To wit, the 20,000-foot view is impressive. A five-game sweep of Eastern Conference playoff teams was followed by a strong 3-1 road trip out west, a sweep of back-to-back games at home, then a six-game stretch (3-3) in four different NBA cities with nail-biting losses in Oklahoma City and Indianapolis, and finally, the wheels came off in Milwaukee.
“It wasn’t a lack of us playing hard. It’s just having a tough schedule and then it being a back-to-back and us going into overtime and then having a flight,” Jrue Holiday said of his spoiled homecoming. “Based on how the game went, sometimes coaches make decisions like that.”
It wasn’t just that the Celtics made a comeback on Wednesday night in an overtime win against the Timberwolves and then had to fly a thousand miles to Milwaukee in the same night. For what it’s worth to Minnesota’s credit, they had gotten delayed in Orlando the night before and arrived in Boston just hours before tip-off and were without starters Rudy Gobert and Mike Conley. Teams can get up for big games, especially on national TV.
But for the Celtics, this was Boston’s fifth game in seven nights that included the Utah Jazz who also had won 6 of their last 7, the Indiana Pacers who had won 6 of their last 7, and the Timberwolves, the Western Conference’s #1 seed.
The Bucks, on the other hand, had three days off before the marquee matchup. When asked about whether or not the league could do something about some of the scheduling inconsistencies of the 82-game gauntlet, Holiday jokingly quipped, “yeah, probably.”
But despite the odds and circumstances and the halftime deficit, Mazzulla asked the players if they wanted to make a go of it.

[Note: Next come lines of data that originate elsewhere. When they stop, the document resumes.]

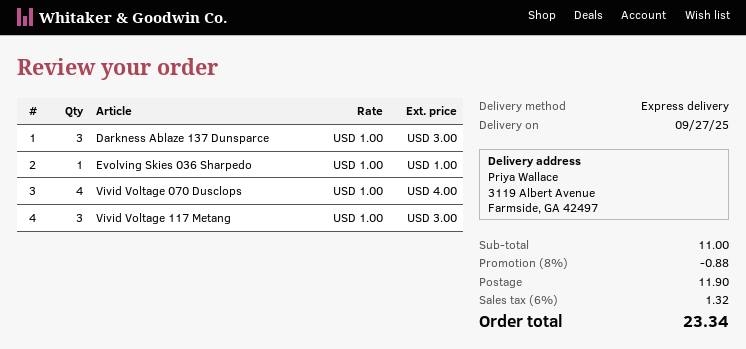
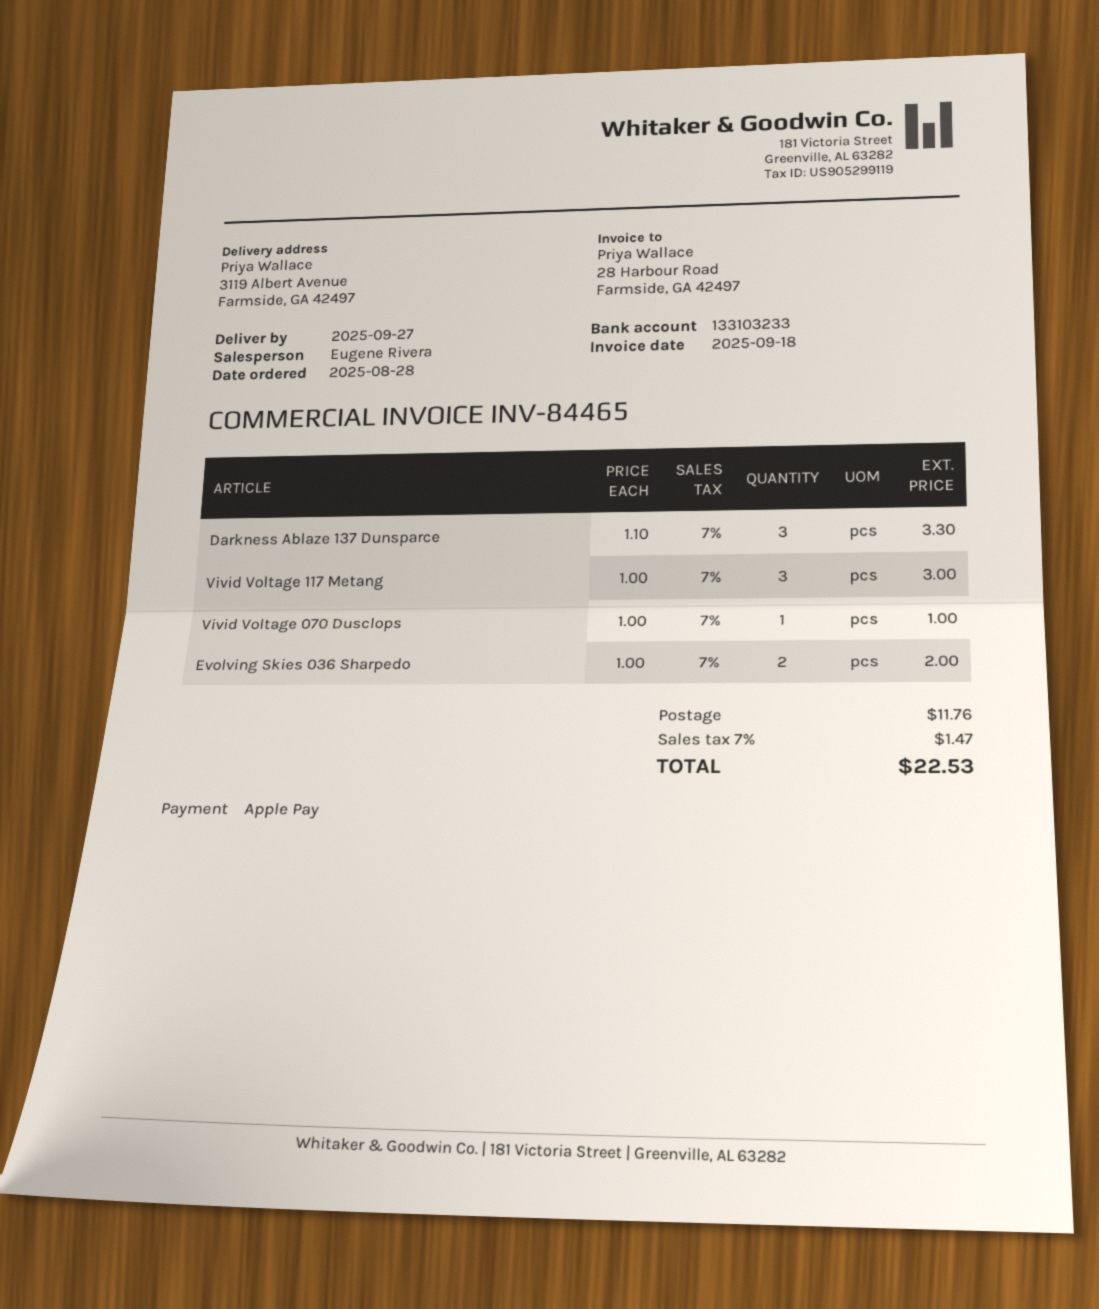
Darkness Ablaze 137 Dunsparce: 3 x 1.00 = 3.00 -> 3 x 1.10 = 3.30
Evolving Skies 036 Sharpedo: 1 x 1.00 = 1.00 -> 2 x 1.00 = 2.00
Vivid Voltage 070 Dusclops: 4 x 1.00 = 4.00 -> 1 x 1.00 = 1.00
discount: 8% = 0.88 -> none
shipping: 11.90 -> 11.76
tax: 6% = 1.32 -> 7% = 1.47
total: 23.34 -> 22.53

“We wanted to fight. We wanted to stay in and play, but sometimes as players, you have to listen to your coaches. I appreciate Joe for that because as a coach, he definitely does care about our well-being and he also knows that we’re going to fight until the end no matter what the score is.”
That might have been the gut check that ironically made Mazzulla’s decision to shut it down early a bit easier. With the Celtics character and competitive edge intact, it was the right time to give the team’s legs a rest after a fairly taxing stretch.